Last week, Yahoo issued an announcement in which they claimed to have indexed over 20 billion items through their search service. On BB band manager John Battelle's Searchblog, a Google spokesperson said the company's scientists "were not seeing the increase claimed in the Yahoo! index." This sparked much debate, and questions about how an independent entity might go about comparing the reach of competing search providers.

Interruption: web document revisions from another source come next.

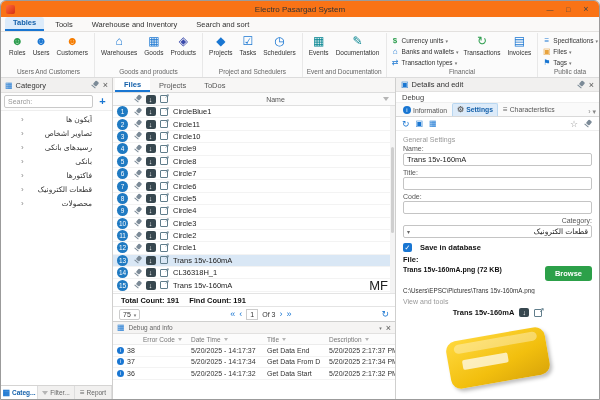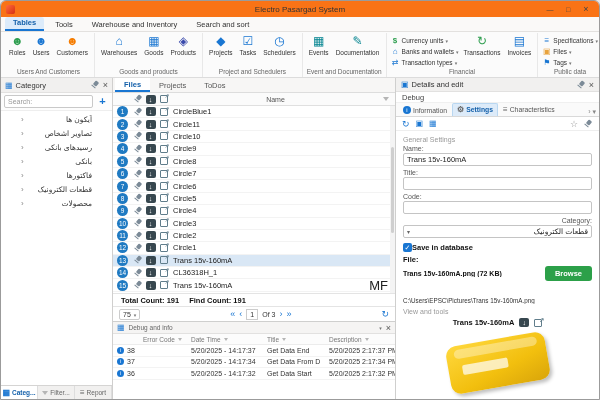--- a/index.html
+++ b/index.html
@@ -158,7 +158,7 @@
   .selbox { height:13px; border:1px solid #c4c4c4; border-radius:2px; display:flex; align-items:center; padding:0 3px; gap:3px; }
   .selarrow { color:#666; font-size:6px; } .selarrow::after{content:"▾";}
   .selval { flex:1; text-align:right; direction:rtl; font-size:7.5px; color:#222; white-space:nowrap; overflow:hidden; }
-  .chkrow { display:flex; align-items:center; gap:0; margin:2px 0 3px; }
+  .chkrow { display:flex; align-items:center; gap:8px; margin:2px 0 3px; }
   .chk { width:9px; height:9px; background:#1976d2; border-radius:2px; color:#fff; font-size:7px; line-height:9px; text-align:center; }
   .chk::after{content:"✓";}
   .chklbl { font-size:7.5px; font-weight:bold; color:#111; }

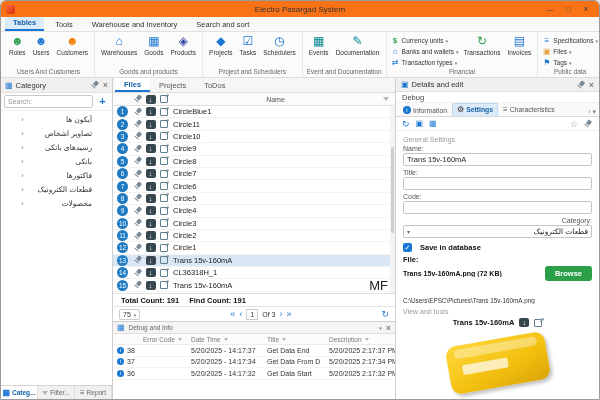--- a/index.html
+++ b/index.html
@@ -163,7 +163,7 @@
   .chk::after{content:"✓";}
   .chklbl { font-size:7.5px; font-weight:bold; color:#111; }
   .filelbl { font-size:7.5px; font-weight:bold; color:#111; margin-bottom:2px; }
-  .filerow { display:flex; align-items:center; gap:19px; margin-bottom:16px; }
+  .filerow { display:flex; gap:19px; margin-bottom:6px; }
   .fileval { flex:1; font-size:7px; font-weight:bold; color:#111; white-space:nowrap; overflow:hidden; }
   .browse { background:#2ca049; color:#fff; font-size:7.5px; font-weight:bold; border:none; border-radius:3px; padding:3px 10px; font-family:inherit; }
   .pathtxt { font-size:6.3px; color:#333; white-space:nowrap; overflow:hidden; margin-bottom:2px; }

Researchers at the National Center for Supercomputing Applications (NCSA) took up that question, and have now posted their study results: "A Comparision of the Size of the Yahoo! and Google Indices." Snip from conclusion:
Based on the data created from our sample searches, this study concludes that a user can expect, on average, to receive 166.9% more results using the Google search engine than the Yahoo! search engine. In fact, in the 10,012 test cases we ran, only in 3% of the cases (307) did Yahoo! return more results. In 96.6% of the cases (9,676) Google returned more results. In less than 1% of the cases (29) both search engines returned the same number of results.
It is the opinion of this study that Yahoo!'s claim to have a web index of over twice as many documents as Google's index is suspicious. Unless a large number of the documents Yahoo! has indexed are not yet available to its search engine, we find it puzzling that Yahoo!'s search engine consistently returned less results than Google.
Link to study. I'm sure we haven't heard the last of this — and won't, until industrywide standards on how to measure these factors evolve. Hey, wait — maybe that odometer correction device Mark blogged about would come in handy here… (via /.)
Previously:
Battelle: more on Yahoo, Google, index, size
Battelle on Yahoo search claims, Google reply
Reader comment: Mike Winter says,
As you probably guessed, there are definitely some major questions about the NCSA study comparing Google and Yahoo! indices. I think everyone should re-read the methodology focusing on the assumptions made. The make it clear (if you read between the lines) that the test may be as much about the matching and filtering algorithms used by the two competitors as the number of pages. One of the goals of good algorithms (IMO) is to reduce the number of hits to a bare minimum, not give you a hit on anything that might be close.
So which is it? More pages indexed or poorer search & filtering algorithms? Or both? There has to be a better way.